** PROVIDED MATERIAL **
*** Block opens ***

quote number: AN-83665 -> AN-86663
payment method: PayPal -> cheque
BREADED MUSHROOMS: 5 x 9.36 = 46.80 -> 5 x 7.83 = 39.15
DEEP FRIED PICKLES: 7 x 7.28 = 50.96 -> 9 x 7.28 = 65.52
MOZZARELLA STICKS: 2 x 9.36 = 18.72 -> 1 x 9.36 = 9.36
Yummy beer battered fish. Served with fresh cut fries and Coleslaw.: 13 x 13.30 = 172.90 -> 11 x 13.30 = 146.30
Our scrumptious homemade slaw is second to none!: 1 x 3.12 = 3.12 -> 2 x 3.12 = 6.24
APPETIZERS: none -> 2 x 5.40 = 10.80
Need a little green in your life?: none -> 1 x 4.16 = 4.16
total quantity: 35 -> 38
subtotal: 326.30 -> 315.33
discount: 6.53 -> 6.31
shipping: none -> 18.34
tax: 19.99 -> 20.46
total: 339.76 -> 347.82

*** Block closes ***

** WORK INSTRUCTIONS **
Look above for the line containing "DEEP FRIED PICKLES: 7" and the line containing "Our scrumptious homemade". Transcribe both, with the lines between them, exactly.

** ANSWER BELOW **
DEEP FRIED PICKLES: 7 x 7.28 = 50.96 -> 9 x 7.28 = 65.52
MOZZARELLA STICKS: 2 x 9.36 = 18.72 -> 1 x 9.36 = 9.36
Yummy beer battered fish. Served with fresh cut fries and Coleslaw.: 13 x 13.30 = 172.90 -> 11 x 13.30 = 146.30
Our scrumptious homemade slaw is second to none!: 1 x 3.12 = 3.12 -> 2 x 3.12 = 6.24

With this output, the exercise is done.